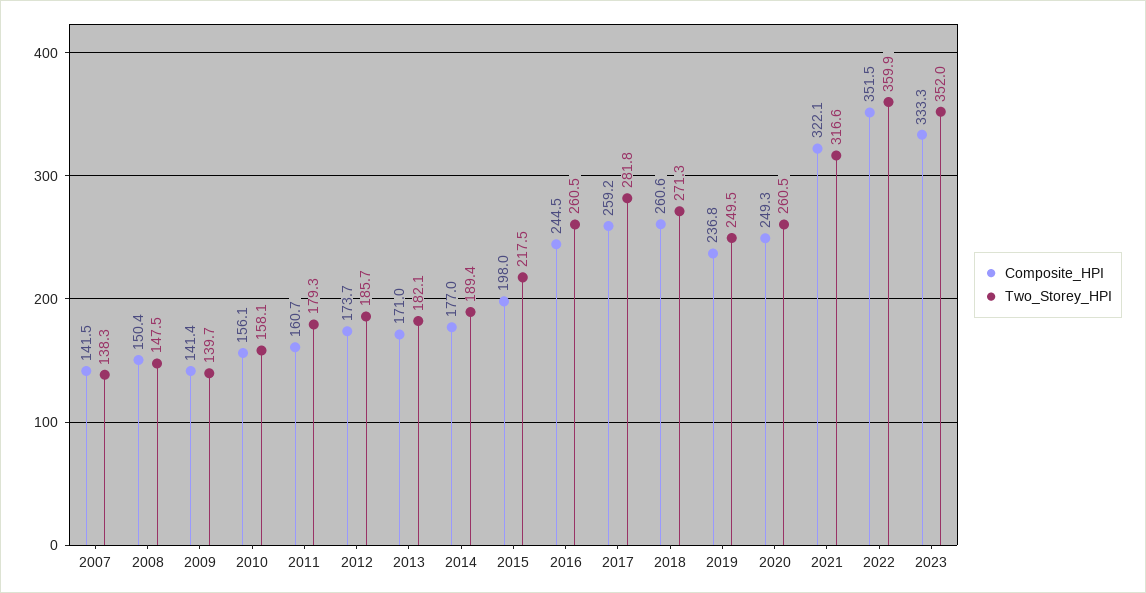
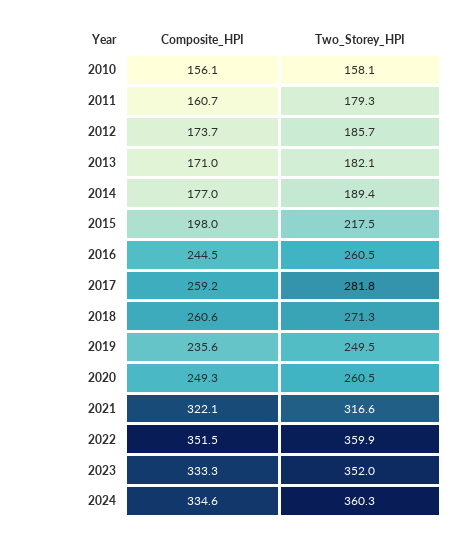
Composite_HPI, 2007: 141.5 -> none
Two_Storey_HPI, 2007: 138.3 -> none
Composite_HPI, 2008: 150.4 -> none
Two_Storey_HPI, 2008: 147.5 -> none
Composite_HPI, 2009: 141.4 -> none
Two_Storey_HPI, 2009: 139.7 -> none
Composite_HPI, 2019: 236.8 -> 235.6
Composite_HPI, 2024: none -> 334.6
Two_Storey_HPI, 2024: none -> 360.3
---
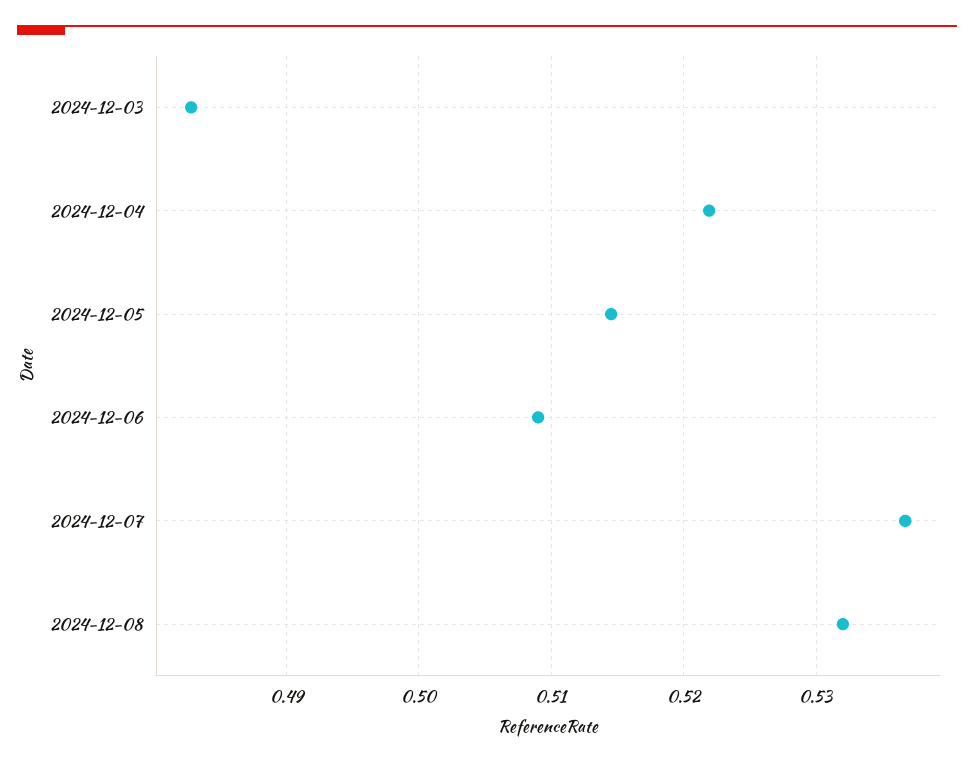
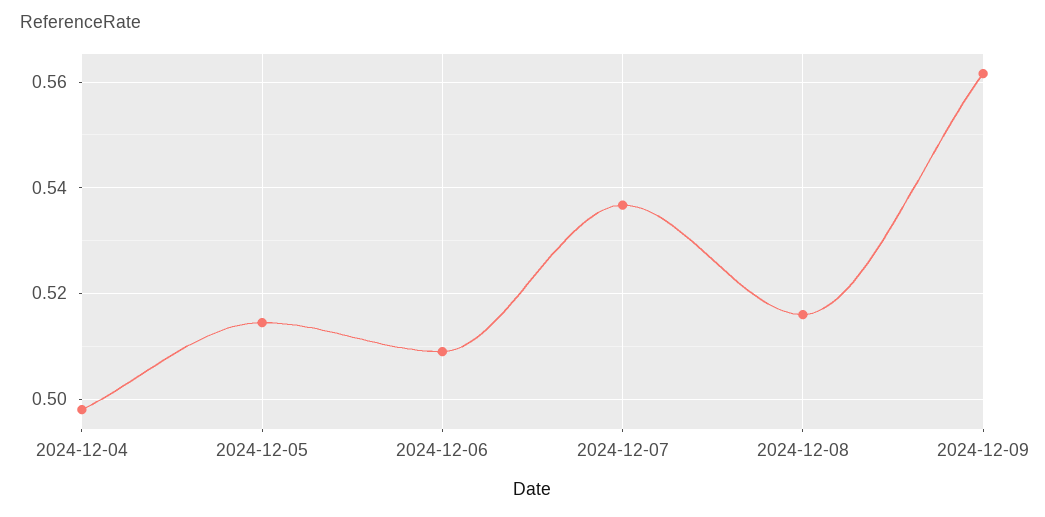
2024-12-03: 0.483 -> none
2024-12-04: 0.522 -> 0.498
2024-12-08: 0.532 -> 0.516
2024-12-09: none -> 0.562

◆ Directions for this task
The required answer is the exact run of lines above starting at the line with "Two_Storey_HPI, 2007: 138.3 -> none" and ending at the line with "Two_Storey_HPI, 2024: none -> 360.3", with both ends present.

◆ Result of the task
Two_Storey_HPI, 2007: 138.3 -> none
Composite_HPI, 2008: 150.4 -> none
Two_Storey_HPI, 2008: 147.5 -> none
Composite_HPI, 2009: 141.4 -> none
Two_Storey_HPI, 2009: 139.7 -> none
Composite_HPI, 2019: 236.8 -> 235.6
Composite_HPI, 2024: none -> 334.6
Two_Storey_HPI, 2024: none -> 360.3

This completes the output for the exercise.